Covid 19 – The most logical explanation is that it comes from a laboratory - rm2889
https://www.minervanett.no/corona/the-most-logical-explanation-is-that-it-comes-from-a-laboratory/361860
======
pabo
This is very interesting, not just in terms of the controversial statement
itself, but also on a meta-level. When should a scientific community exclude a
statement from thorough discussion?

I cannot judge how well-founded his arguments are, but I think he's right with
the meta-topic: their analysis seems to meet the basic requirements of
scientific reasoning, so they deserve an open discussion.

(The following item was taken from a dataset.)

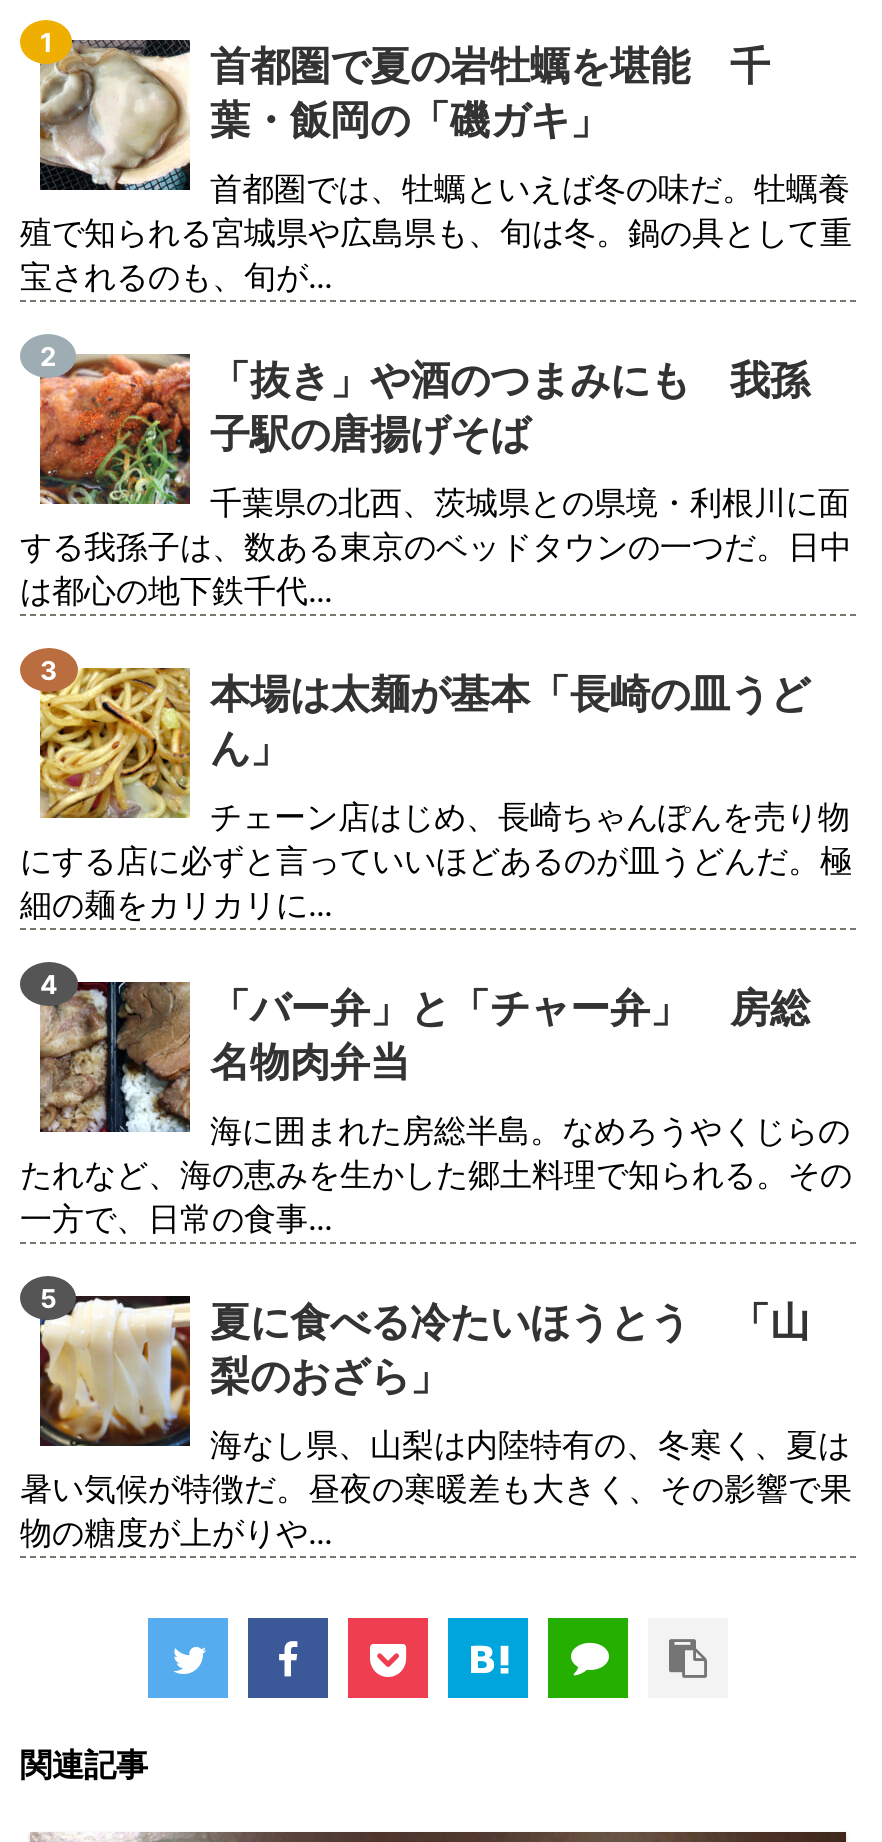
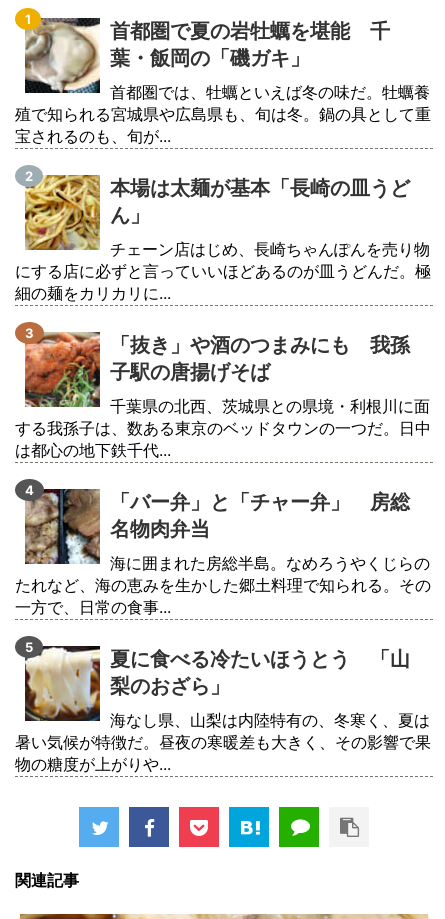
moved down: [image] | 「抜き」や酒のつまみにも 我孫 | 子駅の唐揚げそば | 千葉県の北西、茨城県との県境・利根川に面 | する我孫子は、数ある東京のベッドタウンの一つだ。日中 | は都心の地下鉄千代...

moved up: [image] | 本場は太麺が基本「長崎の皿うど | ん」 | チェーン店はじめ、長崎ちゃんぽんを売り物 | にする店に必ずと言っていいほどあるのが皿うどんだ。極 | 細の麺をカリカリに...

Especially because
the statement is so controversial.

(He explains that this finding, if true, may have far reaching consequences
not just on a political level, but also on how certain virology studies may or
may not be conducted in the future.)

------
dvt
It's unfortunate that so much about COVID-19 has been politicized. The truth
about many elements of this pandemic I'm sure won't be truly uncovered after
at least century has passed, if not more (when most of us will be long gone).
From death rates, to infection rates, to effectiveness of masks, to its
original source: _everything_ about the virus has become a conversational
third rail.

------
Firebrand
Mortality rate of like 0.5%, mostly targets asthmatics and old people. Pretty
lame engineering if it did come from a lab.